It can make for some long days being in the house minority.

However, former Rep. Mark Richardson who was honored last week at Senator Bean’s Taste of the South event is an example of the vast impact you can make without ever serving a day in the majority.

He entered the house after the 1990 elections becoming a member of a 65-person republican minority stacked against 98 member democrat majority.

The 1991-1992 Blue Book where Jim Talent is pictured as Mel Carnahan.

It was the last session that Jim Talent would serve as Minority Leader before being elected to Congress. To give an insight into how seriously the republicans were taken, Talent’s picture in the blue book that year was mistakenly switched for then Lt. Governor Mel Carnahan.

He was part of founding HRCC, and beginning a more organized effort to pick up house seats for republicans, an effort that has grown to near mythic proportions today.

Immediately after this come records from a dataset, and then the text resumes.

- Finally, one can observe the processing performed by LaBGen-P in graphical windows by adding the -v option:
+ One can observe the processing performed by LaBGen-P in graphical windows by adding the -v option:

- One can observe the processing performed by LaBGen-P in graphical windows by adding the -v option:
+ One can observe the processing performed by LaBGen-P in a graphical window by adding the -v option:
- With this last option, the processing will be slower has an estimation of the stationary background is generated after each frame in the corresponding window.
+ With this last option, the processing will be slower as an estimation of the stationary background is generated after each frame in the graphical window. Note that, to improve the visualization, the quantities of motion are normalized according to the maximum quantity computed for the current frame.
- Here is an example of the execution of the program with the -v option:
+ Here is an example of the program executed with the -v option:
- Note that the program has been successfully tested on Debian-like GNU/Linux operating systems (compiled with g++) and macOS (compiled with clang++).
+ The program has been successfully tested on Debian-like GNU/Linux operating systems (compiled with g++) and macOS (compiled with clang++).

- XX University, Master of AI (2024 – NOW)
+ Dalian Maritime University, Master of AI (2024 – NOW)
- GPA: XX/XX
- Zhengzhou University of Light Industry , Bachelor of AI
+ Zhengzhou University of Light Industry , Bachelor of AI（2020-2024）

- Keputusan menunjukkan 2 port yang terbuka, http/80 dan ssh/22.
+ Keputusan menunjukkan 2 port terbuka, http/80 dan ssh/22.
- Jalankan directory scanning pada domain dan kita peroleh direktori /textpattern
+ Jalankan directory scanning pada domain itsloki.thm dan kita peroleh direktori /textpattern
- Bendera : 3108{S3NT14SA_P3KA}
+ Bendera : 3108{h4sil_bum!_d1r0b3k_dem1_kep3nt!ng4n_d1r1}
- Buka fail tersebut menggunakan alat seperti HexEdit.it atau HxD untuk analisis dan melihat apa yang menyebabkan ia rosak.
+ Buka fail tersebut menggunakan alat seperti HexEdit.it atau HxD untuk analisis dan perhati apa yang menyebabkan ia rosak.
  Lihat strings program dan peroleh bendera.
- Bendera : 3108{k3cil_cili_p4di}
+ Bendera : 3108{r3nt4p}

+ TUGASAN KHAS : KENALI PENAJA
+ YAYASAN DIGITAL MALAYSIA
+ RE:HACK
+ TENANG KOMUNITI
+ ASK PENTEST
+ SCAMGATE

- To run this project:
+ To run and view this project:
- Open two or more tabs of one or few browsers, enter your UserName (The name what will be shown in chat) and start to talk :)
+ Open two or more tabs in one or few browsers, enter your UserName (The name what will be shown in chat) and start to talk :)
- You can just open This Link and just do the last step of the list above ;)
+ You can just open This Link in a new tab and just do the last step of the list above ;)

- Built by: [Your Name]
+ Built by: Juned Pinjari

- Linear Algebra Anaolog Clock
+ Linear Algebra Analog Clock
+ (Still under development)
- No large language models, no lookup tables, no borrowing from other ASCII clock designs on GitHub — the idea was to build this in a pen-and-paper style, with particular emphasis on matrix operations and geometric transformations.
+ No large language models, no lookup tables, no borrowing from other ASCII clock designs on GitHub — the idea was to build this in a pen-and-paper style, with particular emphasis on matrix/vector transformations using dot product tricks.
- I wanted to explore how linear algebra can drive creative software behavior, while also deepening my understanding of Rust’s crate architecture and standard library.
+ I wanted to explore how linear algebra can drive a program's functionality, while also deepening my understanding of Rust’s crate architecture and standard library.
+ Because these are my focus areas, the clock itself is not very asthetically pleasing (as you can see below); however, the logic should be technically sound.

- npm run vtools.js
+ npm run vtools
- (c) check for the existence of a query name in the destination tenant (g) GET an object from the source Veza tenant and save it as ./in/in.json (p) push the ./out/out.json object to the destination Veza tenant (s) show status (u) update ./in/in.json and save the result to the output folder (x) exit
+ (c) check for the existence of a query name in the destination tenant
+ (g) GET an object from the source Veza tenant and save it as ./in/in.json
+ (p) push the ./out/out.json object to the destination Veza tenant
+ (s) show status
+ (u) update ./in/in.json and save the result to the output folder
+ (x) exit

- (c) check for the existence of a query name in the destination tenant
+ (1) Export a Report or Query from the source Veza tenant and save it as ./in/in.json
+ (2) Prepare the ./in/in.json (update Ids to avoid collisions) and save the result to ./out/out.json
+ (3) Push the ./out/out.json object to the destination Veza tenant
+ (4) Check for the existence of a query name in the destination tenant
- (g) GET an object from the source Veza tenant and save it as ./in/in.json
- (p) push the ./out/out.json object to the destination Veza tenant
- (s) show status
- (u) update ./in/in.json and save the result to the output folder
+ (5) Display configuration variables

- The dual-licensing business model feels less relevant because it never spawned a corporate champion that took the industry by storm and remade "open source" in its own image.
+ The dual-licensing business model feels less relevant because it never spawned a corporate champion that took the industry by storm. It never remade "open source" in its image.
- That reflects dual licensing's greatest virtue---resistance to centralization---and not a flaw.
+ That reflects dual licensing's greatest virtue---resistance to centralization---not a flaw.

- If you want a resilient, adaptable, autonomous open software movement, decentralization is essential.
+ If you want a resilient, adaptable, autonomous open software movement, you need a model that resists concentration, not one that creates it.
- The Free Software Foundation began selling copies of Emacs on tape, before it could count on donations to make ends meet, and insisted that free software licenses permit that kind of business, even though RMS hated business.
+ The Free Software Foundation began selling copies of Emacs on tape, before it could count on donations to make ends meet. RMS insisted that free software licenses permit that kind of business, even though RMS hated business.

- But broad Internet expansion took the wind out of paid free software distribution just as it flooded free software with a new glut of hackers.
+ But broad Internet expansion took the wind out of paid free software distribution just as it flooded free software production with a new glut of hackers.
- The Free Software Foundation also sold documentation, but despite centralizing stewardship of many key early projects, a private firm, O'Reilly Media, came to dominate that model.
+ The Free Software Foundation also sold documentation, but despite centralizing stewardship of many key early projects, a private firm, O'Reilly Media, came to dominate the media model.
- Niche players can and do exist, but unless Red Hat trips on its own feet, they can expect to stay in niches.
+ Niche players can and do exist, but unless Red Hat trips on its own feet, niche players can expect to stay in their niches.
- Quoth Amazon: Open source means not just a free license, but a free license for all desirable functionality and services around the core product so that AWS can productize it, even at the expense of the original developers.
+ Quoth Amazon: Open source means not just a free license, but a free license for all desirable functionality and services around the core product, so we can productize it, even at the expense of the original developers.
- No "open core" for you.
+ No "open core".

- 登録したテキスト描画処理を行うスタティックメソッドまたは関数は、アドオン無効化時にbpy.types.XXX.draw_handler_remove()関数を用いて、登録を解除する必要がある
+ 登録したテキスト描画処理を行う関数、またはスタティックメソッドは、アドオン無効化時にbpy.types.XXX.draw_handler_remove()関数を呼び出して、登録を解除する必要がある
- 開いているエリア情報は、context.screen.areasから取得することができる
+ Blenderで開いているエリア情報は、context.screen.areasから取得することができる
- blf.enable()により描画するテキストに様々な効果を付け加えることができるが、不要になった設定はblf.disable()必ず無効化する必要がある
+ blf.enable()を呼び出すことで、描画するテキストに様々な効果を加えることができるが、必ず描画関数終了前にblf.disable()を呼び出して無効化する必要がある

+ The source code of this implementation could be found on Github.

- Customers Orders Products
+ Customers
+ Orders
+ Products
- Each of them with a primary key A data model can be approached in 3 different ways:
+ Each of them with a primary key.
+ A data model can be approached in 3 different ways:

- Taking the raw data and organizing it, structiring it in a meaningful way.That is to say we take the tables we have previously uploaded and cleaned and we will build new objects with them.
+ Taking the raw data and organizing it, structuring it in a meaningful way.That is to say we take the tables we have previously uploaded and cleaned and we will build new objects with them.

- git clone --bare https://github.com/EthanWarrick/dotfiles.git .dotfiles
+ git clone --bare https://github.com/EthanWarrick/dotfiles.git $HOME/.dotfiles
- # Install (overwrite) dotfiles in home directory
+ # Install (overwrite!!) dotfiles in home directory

In a pre-term limits era, he was elected minority leader very early in his time in the chamber. By his third term, the caucuses were evening up at 87 to 76.

In those four years, he developed such a reputation as a skilled legislator, who could work with his democratic colleagues, and such a deep devotion to the welfare of the state that a coalition of moderate democrats had decided to vote with the republican caucus to elect Mark Richardson, a republican from the minority, as Speaker of the House.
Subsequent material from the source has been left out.